Stored data:
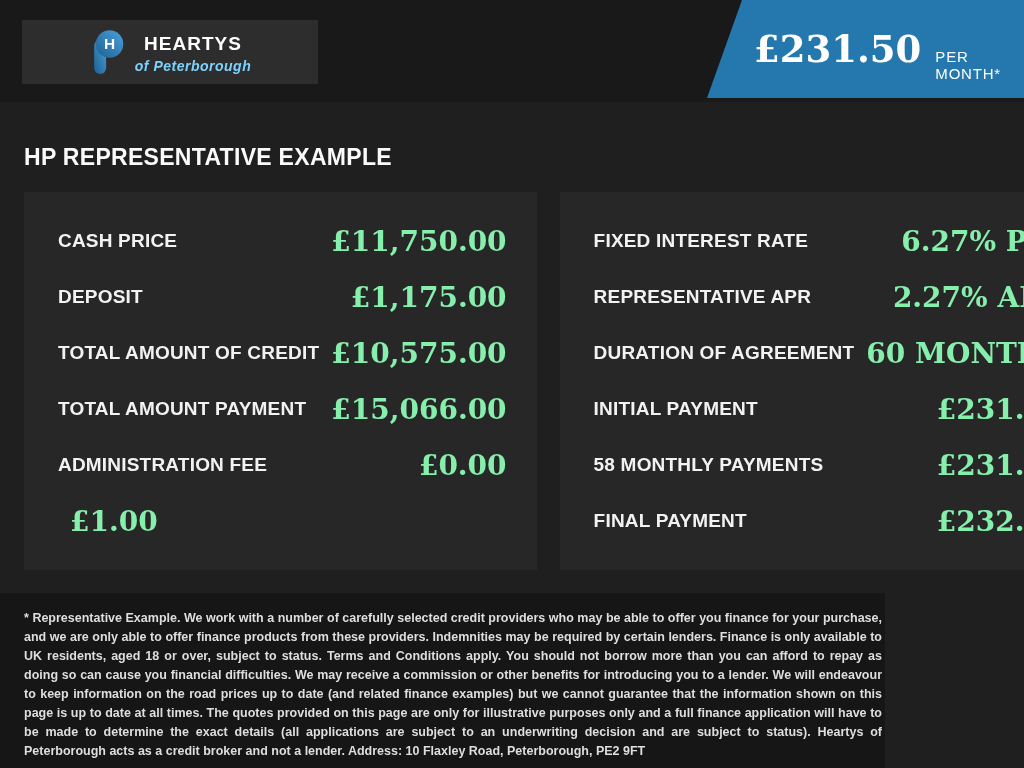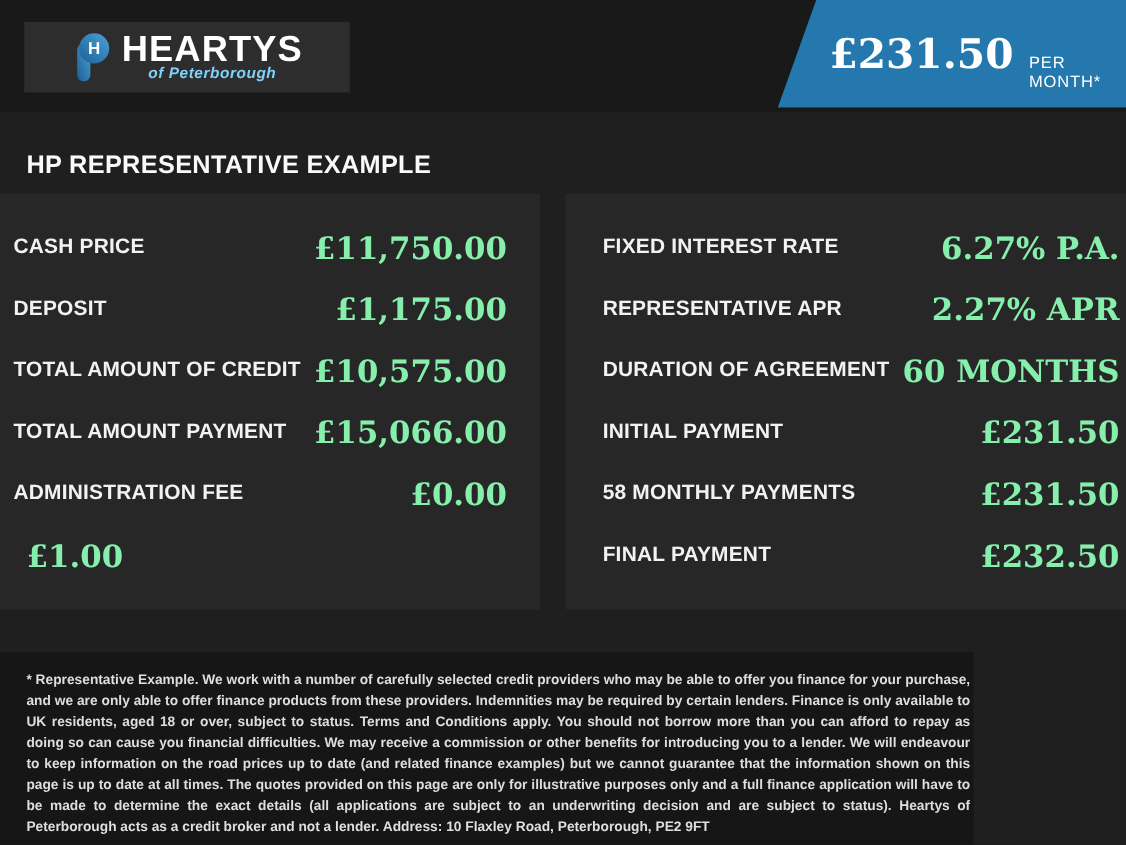"HEARTYS" .logo-name { font-size: 33px -> 19px }
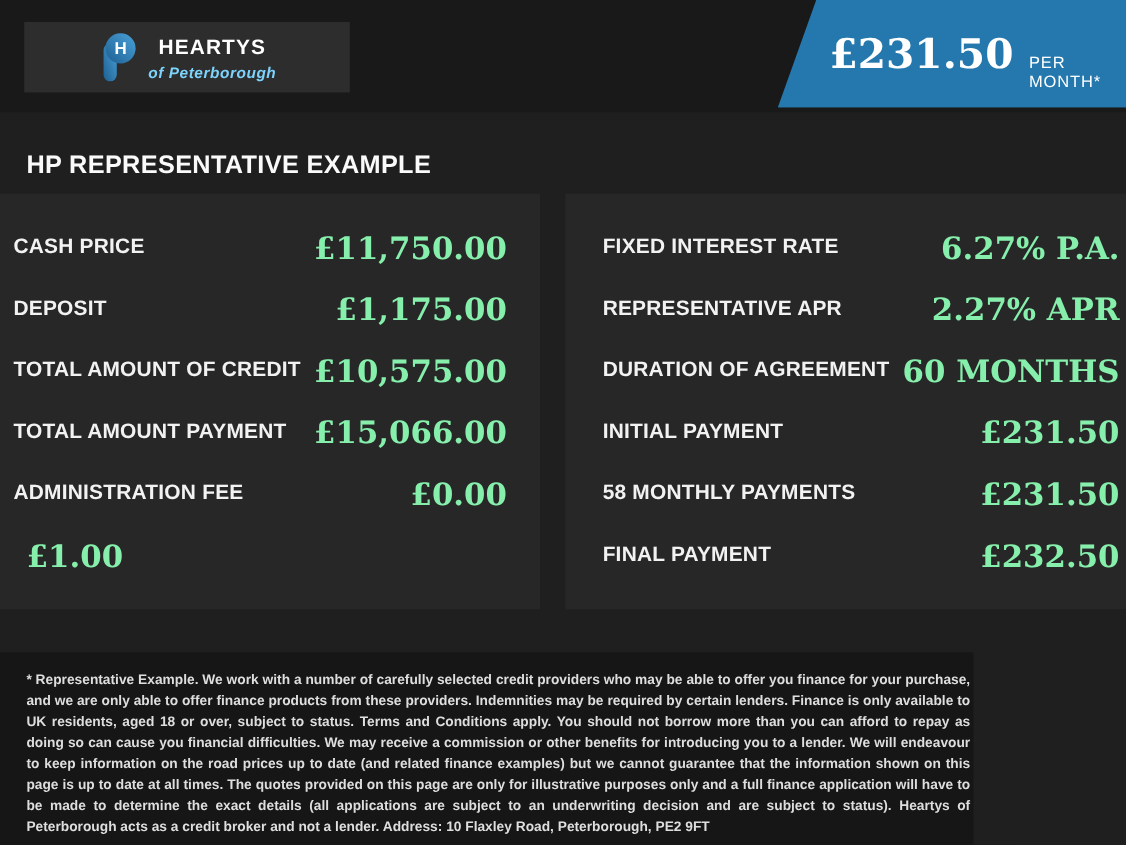"HP REPRESENTATIVE EXAMPLE" .page-title { top: 136px -> 144px }
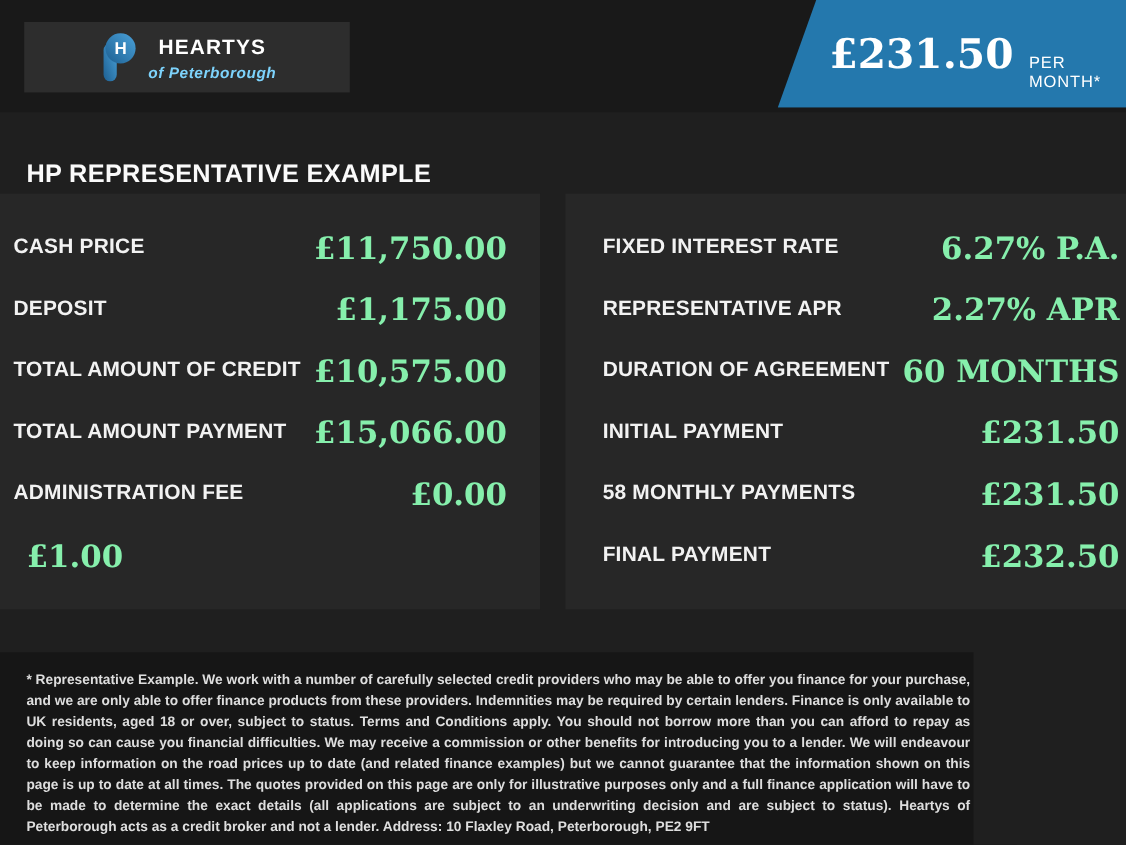"CASH PRICE" .panels { justify-content: center -> none; top: 176px -> 192px }
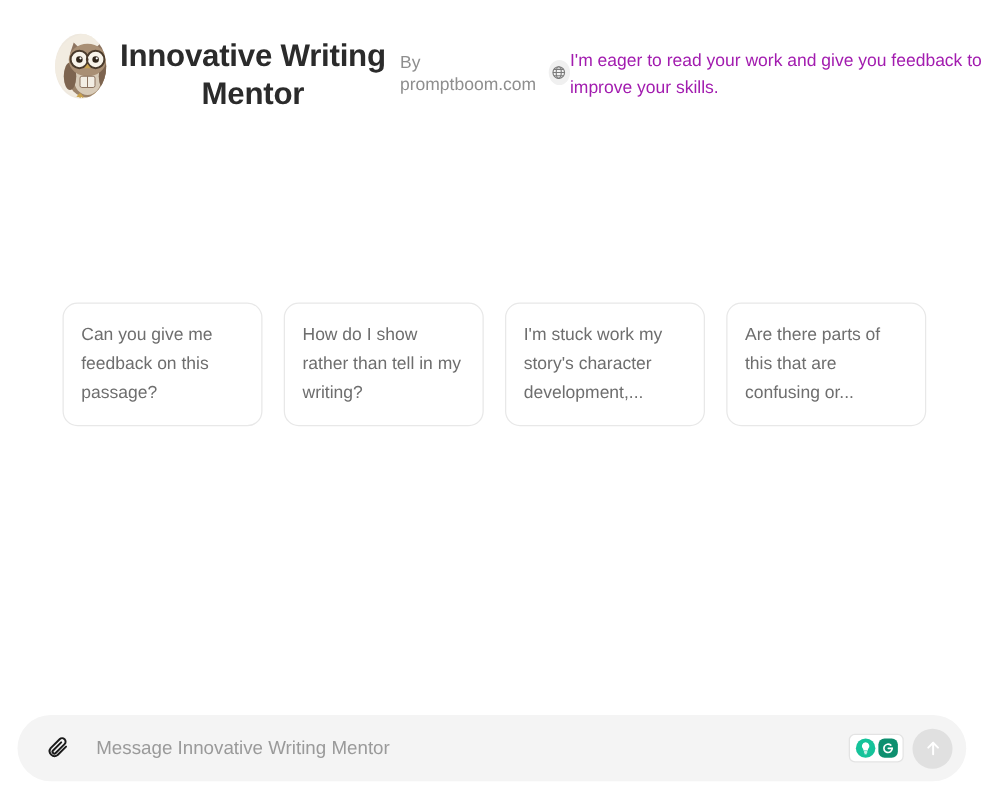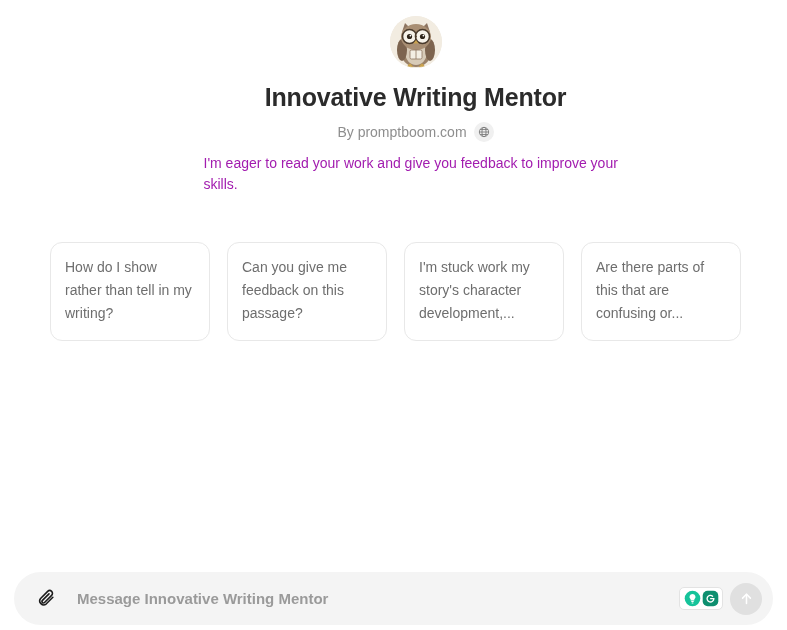"Innovative Writing Mentor" .intro { flex-direction: column -> row }
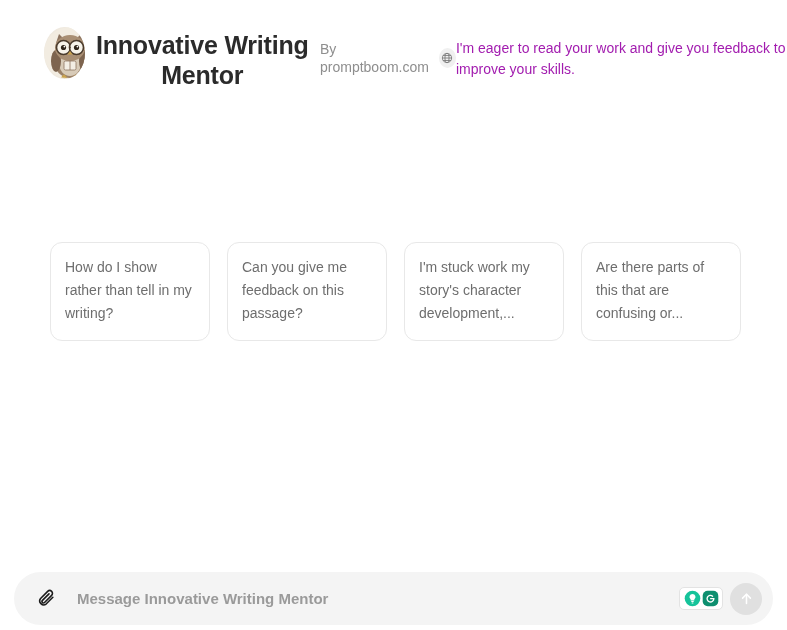"How do I show rather" div.starter-card { order: before "Can you give me feedback" -> after "Can you give me feedback" }
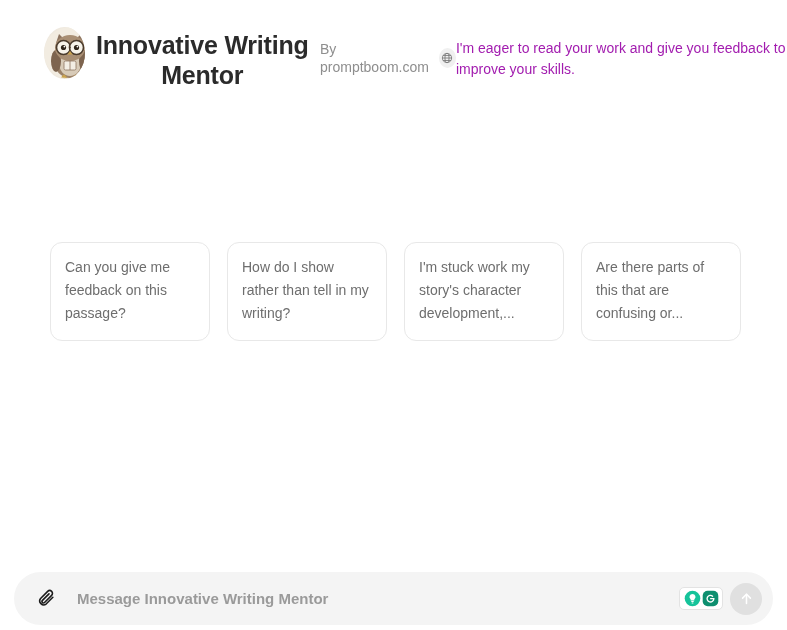"Message Innovative Writing Mentor" .composer-input { font-weight: bold -> none }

#### What you will do
Leaving aside the images, write out every entry above exactly.

#### Response to the exercise
"HEARTYS" .logo-name { font-size: 33px -> 19px }
"HP REPRESENTATIVE EXAMPLE" .page-title { top: 136px -> 144px }
"CASH PRICE" .panels { justify-content: center -> none; top: 176px -> 192px }
"Innovative Writing Mentor" .intro { flex-direction: column -> row }
"How do I show rather" div.starter-card { order: before "Can you give me feedback" -> after "Can you give me feedback" }
"Message Innovative Writing Mentor" .composer-input { font-weight: bold -> none }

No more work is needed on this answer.